We probably don’t want to model this relationship on the existing interface connection semantics because on multi-user systems different users could potentially have different themes. Rather, we probably want the app to say “I’m interested in gtk-3.20 themes”, and then be given access to all installed gtk-3.20 theme snaps. It’s also worth noting that an app will probably be interested in multiple types of theme resources. A typical GNOME app will want:

  • the GTK theme
  • a matching icon theme
  • a matching mouse cursor theme

So I think we probably want something similar to Flatpak’s extension point idea, which is kind of like our content interface, but in reverse. Something like the following:

  1. application snap A says it is interested in the theme.gtk-3.20 extension point, and wants it exposed at $SNAP/themes

  2. theme snaps B and C say they provide the theme.gtk-3.20 extension point at $SNAP/gtktheme

  3. snap-confine configures A’s mount namespace by doing the equivalent of:

    mount -t tmpfs none /snap/A/current/themes
    mkdir /snap/A/current/gtktheme/B
    mount --bind /snap/B/current/gtktheme /snap/A/current/themes/B
    mkdir /snap/A/current/gtktheme/C
    mount --bind /snap/C/current/gtktheme /snap/A/current/themes/C
    
  4. Whenever new snaps providing the extension point are installed, A’s mount namespace is updated.

We could then rely on something like the desktop-launch script to update $XDG_DATA_DIRS to make themes under these extension point directories discoverable.

In the above example, I’m using the snap package names under the extension point. This would make it difficult to show up with a name like Ambiance, since we don’t allow upper case in package names. It would also be a problem if we wanted separate snaps providing the theme.gtk-2.0 and theme.gtk-3.20 extension points for that theme name.

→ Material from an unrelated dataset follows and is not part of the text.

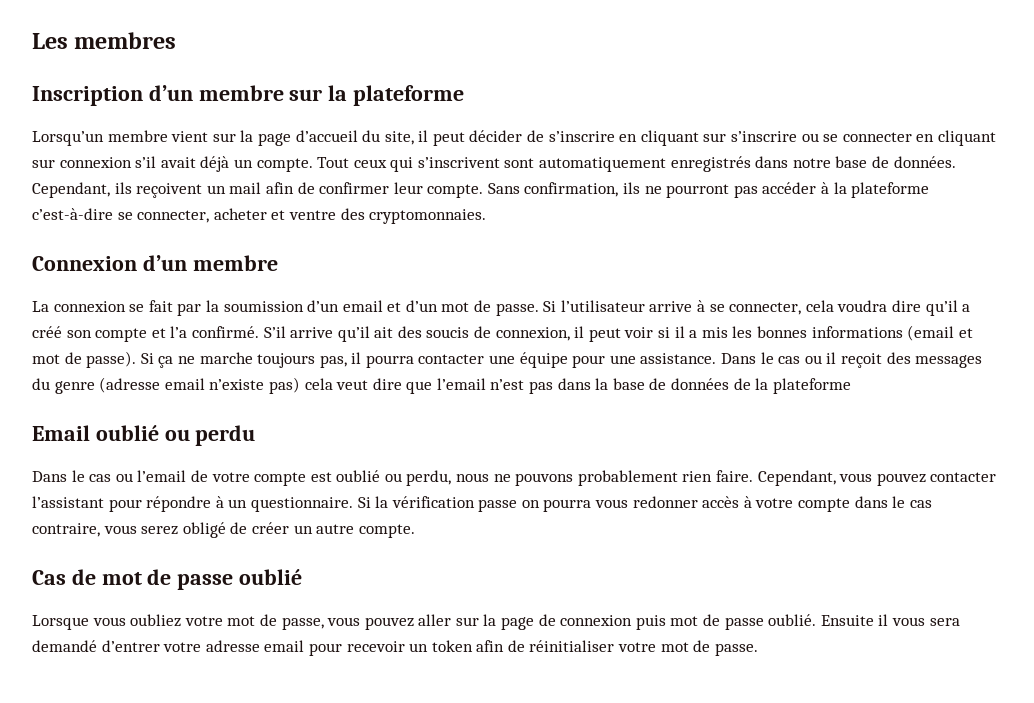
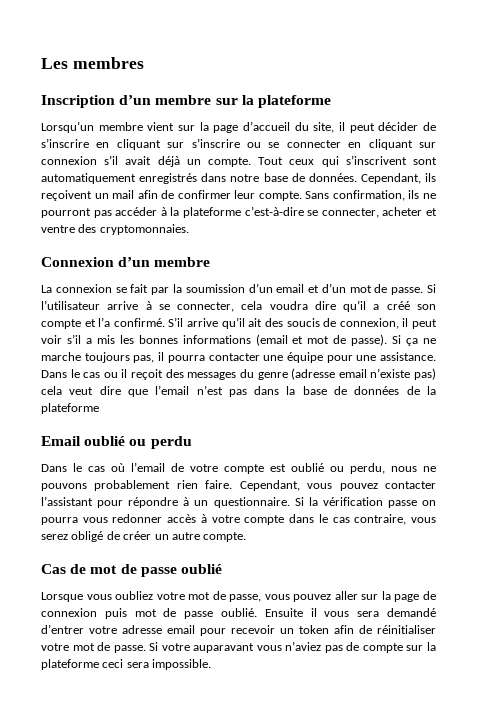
- S’il arrive qu’il ait des soucis de connexion, il peut voir si il a mis les bonnes informations (email et mot de passe).
+ S’il arrive qu’il ait des soucis de connexion, il peut voir s’il a mis les bonnes informations (email et mot de passe).
- Dans le cas ou l’email de votre compte est oublié ou perdu, nous ne pouvons probablement rien faire.
+ Dans le cas où l’email de votre compte est oublié ou perdu, nous ne pouvons probablement rien faire.
+ Si votre auparavant vous n’aviez pas de compte sur la plateforme ceci sera impossible.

Flatpak’s solution to this is to make the names of extension points the prefix of the names of the packages that provide that extension, and then use the suffix as the file system path. That guarantees that there isn’t any conflicts by passing the job on to the person managing the repo/store. It’s not clear that is the right option for us with our flat package naming scheme though.

Icon themes will probably add some more complication, since they have the concept of inheritance. For example, the default ubuntu-mono-dark theme says it inherits from Humanity-Dark, Adwaita, and hicolor. Would we expect the snapped version of the theme to be flattened to get rid of the dependencies, or do we need to expose that dependency metadata so that whatever component installs the theme snaps can follow them?

I’m sure there is some more to consider, but hopefully this is enough to start with.

Just a few other points to think about:

  1. detecting the current theme:

    For X apps, this is done via the xsettings protocol, which should work fine via the x11 interface.

    For Wayland apps, GTK uses GSettings/dconf to detect the current theme. This can be accessed using the gsettings interface, but that gives read/write access to all the users’ settings. Ideally this wouldn’t be necessary.

  2. security:

    Some theme formats, like gtk-2.0 may require executable code, which will be running in the application’s security context. So if we do have some kind of extension point API, it might require assertions to allow a snap to provide an extension point.

    Other theme formats like GTK 3 themes and icon themes should be safe though, so I imagine we could have automatic approval of most themes. Possibly in conjunction with some automated sanity checks to make sure the files being exported are of the expected type (e.g. CSS files for GTK themes, image files for icon themes, etc).

  3. developer experience

    Ideally, developers shouldn’t need to include much boiler plate to support standard features. One possible way to do this would be to add plugs and slots (and extension points?) sections to parts in the snapcraft.yaml file. Snapcraft would then copy these to the top level if there is nothing with the same name.

    This way, the desktop-gnome-platform cloud part could ship the boilerplate so all snaps using it pick it up.